[Change detection data]
=== Section Start ===
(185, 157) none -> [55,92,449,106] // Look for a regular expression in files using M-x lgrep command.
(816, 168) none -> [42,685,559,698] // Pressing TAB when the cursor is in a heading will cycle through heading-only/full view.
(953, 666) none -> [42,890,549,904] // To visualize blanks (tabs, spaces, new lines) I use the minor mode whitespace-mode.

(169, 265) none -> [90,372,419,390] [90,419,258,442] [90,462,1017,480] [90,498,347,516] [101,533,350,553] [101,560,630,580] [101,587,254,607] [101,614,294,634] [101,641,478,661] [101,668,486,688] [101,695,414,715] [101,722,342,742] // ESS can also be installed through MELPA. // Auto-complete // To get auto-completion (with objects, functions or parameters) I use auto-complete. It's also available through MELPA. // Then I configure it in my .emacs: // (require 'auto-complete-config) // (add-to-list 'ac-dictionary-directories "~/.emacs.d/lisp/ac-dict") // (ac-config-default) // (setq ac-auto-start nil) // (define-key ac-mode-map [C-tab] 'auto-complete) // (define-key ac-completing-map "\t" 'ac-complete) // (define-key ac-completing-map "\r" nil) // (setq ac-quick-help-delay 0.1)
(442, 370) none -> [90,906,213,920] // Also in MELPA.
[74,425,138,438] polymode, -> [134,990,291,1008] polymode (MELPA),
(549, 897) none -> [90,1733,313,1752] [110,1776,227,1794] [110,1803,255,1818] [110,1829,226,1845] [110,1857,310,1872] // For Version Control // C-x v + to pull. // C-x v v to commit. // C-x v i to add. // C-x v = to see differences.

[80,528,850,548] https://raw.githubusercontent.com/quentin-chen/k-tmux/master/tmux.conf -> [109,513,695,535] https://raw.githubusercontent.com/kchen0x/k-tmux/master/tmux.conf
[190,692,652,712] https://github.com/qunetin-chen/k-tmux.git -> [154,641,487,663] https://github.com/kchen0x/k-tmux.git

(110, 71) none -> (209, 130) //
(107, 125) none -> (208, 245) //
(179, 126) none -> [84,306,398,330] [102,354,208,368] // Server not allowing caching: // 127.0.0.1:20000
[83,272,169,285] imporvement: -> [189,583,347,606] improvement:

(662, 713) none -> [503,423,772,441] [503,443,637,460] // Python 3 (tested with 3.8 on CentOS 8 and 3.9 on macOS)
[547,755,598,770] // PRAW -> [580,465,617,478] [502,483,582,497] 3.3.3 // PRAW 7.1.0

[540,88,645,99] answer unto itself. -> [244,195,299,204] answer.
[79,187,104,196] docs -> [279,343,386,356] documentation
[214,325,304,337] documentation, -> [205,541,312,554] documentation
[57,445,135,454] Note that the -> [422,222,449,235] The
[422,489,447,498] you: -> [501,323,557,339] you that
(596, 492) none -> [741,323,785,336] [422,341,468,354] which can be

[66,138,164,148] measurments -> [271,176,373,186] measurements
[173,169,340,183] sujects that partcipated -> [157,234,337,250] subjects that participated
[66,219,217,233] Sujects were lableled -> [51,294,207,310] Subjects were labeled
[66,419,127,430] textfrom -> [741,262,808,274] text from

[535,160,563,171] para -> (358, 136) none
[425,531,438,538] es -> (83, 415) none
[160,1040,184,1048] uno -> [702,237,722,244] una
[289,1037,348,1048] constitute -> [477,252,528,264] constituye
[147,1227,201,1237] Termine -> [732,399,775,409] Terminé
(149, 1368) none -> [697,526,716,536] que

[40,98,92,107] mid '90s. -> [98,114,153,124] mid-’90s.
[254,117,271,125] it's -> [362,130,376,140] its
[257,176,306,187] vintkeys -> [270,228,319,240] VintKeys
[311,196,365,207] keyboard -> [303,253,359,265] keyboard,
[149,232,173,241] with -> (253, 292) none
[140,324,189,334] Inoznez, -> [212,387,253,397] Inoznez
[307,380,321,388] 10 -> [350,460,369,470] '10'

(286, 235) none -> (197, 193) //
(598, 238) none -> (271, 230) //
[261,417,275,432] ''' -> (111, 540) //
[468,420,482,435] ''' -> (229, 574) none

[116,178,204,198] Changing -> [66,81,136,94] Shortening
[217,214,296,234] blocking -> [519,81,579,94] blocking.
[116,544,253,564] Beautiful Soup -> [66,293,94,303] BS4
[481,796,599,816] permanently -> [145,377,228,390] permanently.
=== Section End ===
TASK BRIEF: Repeat only the stretch of lines that begins at the line containing "[149,232,173,241] with -> (253, 292) none" and ends at the last line above, both included.

TASK RESPONSE:
[149,232,173,241] with -> (253, 292) none
[140,324,189,334] Inoznez, -> [212,387,253,397] Inoznez
[307,380,321,388] 10 -> [350,460,369,470] '10'

(286, 235) none -> (197, 193) //
(598, 238) none -> (271, 230) //
[261,417,275,432] ''' -> (111, 540) //
[468,420,482,435] ''' -> (229, 574) none

[116,178,204,198] Changing -> [66,81,136,94] Shortening
[217,214,296,234] blocking -> [519,81,579,94] blocking.
[116,544,253,564] Beautiful Soup -> [66,293,94,303] BS4
[481,796,599,816] permanently -> [145,377,228,390] permanently.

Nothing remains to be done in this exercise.